Maybe we shouldn’t feel too sorry for her. Jay-Z and Madonna don’t work with just anyone (let’s gloss over Mr Hudson), and she is headlining Barcelona’s Cruïlla. At first, though, all signs point to another misstep. Opening track ‘Bamboo Banga’ is brilliant and thunderingly percussive, but is followed by a ropey ‘Sunshowers’, where a muddy mix – kind of inexcusable bearing in mind the MIA/DJ/backing-singer set-up – conspires to ruin the song’s charm.
MIA’s nothing if not confident, though, and follows this up with a monumentally self-assured take on ‘Pull Up The People’, which bristles with a swagger that dares the crowd to disagree with her.

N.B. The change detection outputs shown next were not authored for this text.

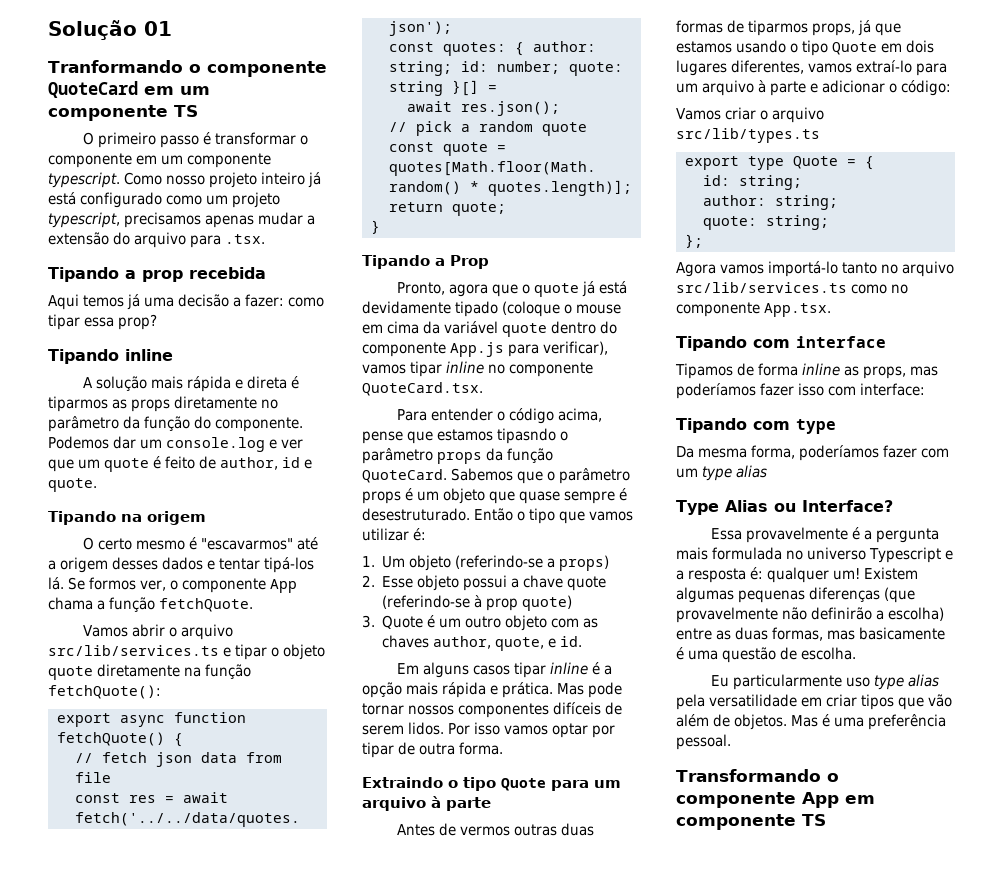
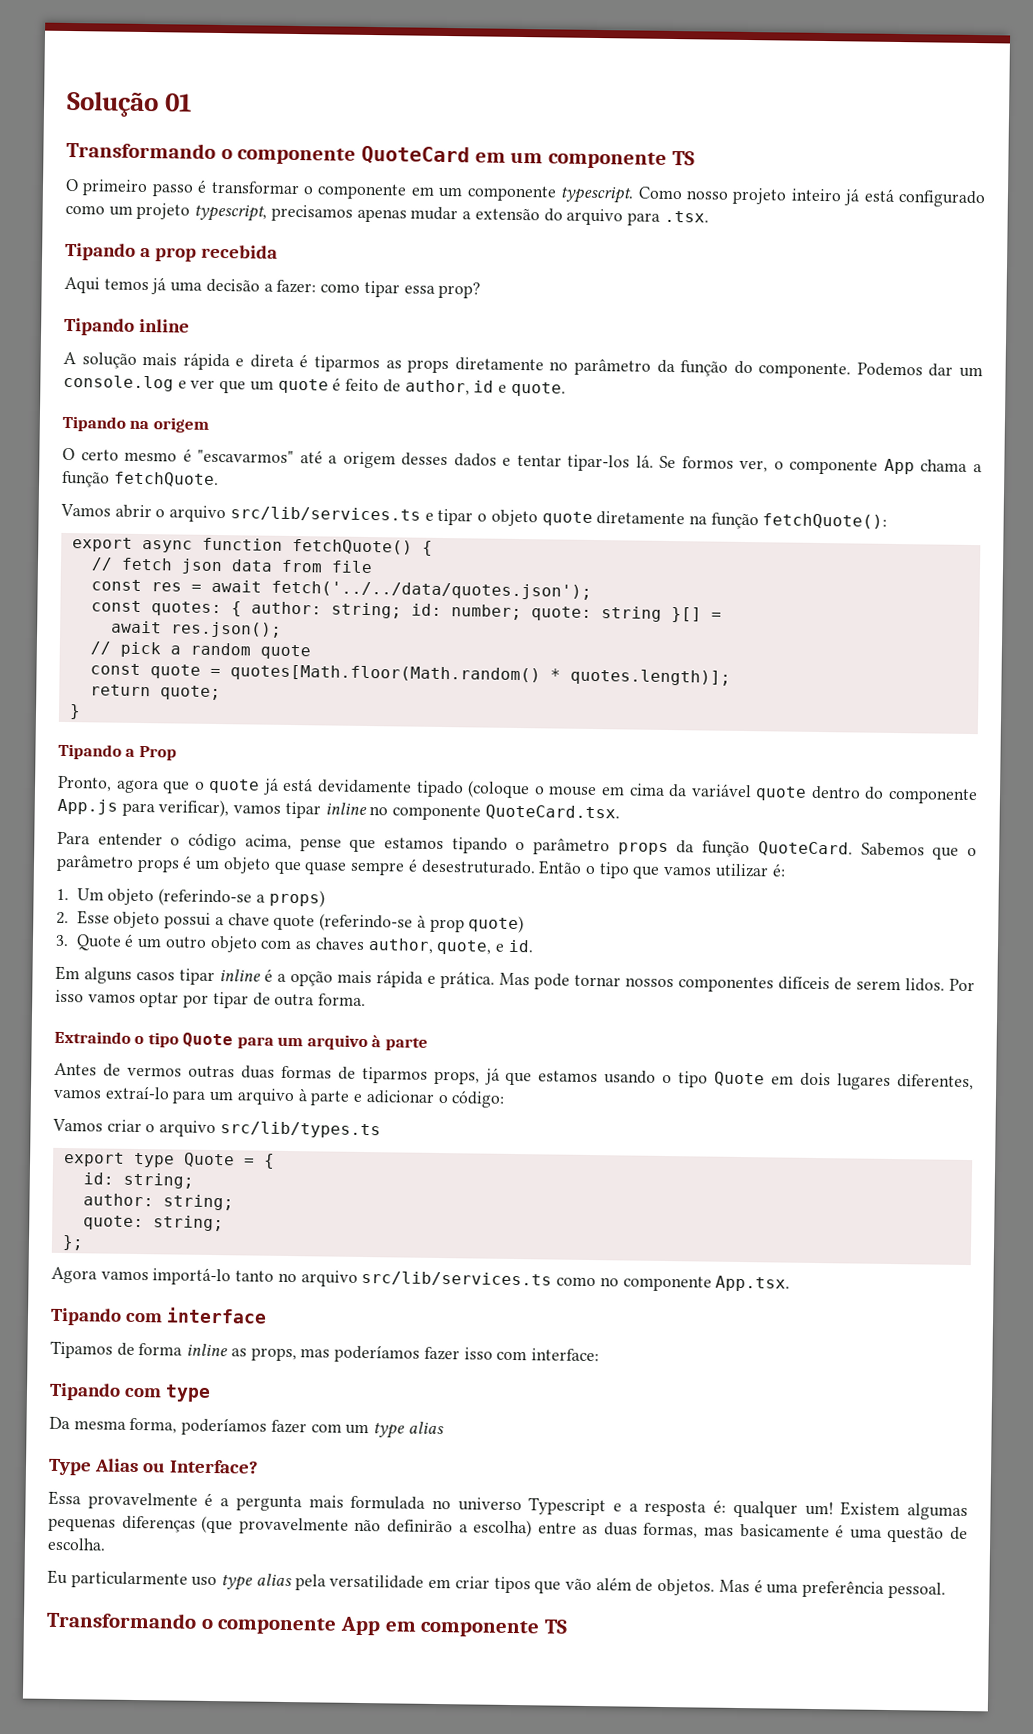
- Tranformando o componente QuoteCard em um componente TS
+ Transformando o componente QuoteCard em um componente TS
- O certo mesmo é "escavarmos" até a origem desses dados e tentar tipá-los lá.
+ O certo mesmo é "escavarmos" até a origem desses dados e tentar tipar-los lá.
- Para entender o código acima, pense que estamos tipasndo o parâmetro props da função QuoteCard.
+ Para entender o código acima, pense que estamos tipando o parâmetro props da função QuoteCard.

They duly go wild. From then on, the party prevails. “This is my last show this year,” MIA tells the crowd. “I want to remember it.” So she hops offstage to perform 2005’s ‘Galang’ strolling along the crowd barrier, then invites 20 people onstage to dance along to a blistering take on ‘Boyz’. Baile funk throwback ‘XR2’, meanwhile, essentially serves as an excuse for MIA’s highly elastic male dancer to show off his moves.
New songs are in short supply tonight – recent single ‘Bad Girls’ is the newest and there’s only a couple from 2010’s ‘// / Y /’ – but the set is no nostalgia-fest. ‘Bird Flu’ is re-invented with a dancefloor kick, while ‘Story To Be Told’ sounds eerily futuristic in the open air, its stuttering dubstep beat holding off a wall of threatening noise. ‘Paper Planes’ is obviously the massive hit – and is dispatched dutifully before the encore – but like any great party starter, MIA leaves the best for last. ‘Born Free’ comes at the end and is enormous, its mountainous fuzzed guitar essentially a blunt weapon to batter non-believers into submission. You still can’t really make out what she’s saying, but it doesn’t matter. The song has the sort of raw power displayed by the previous night’s headliners, Iggy & The Stooges, and proves that MIA’s still fearsome when she’s given the opportunity.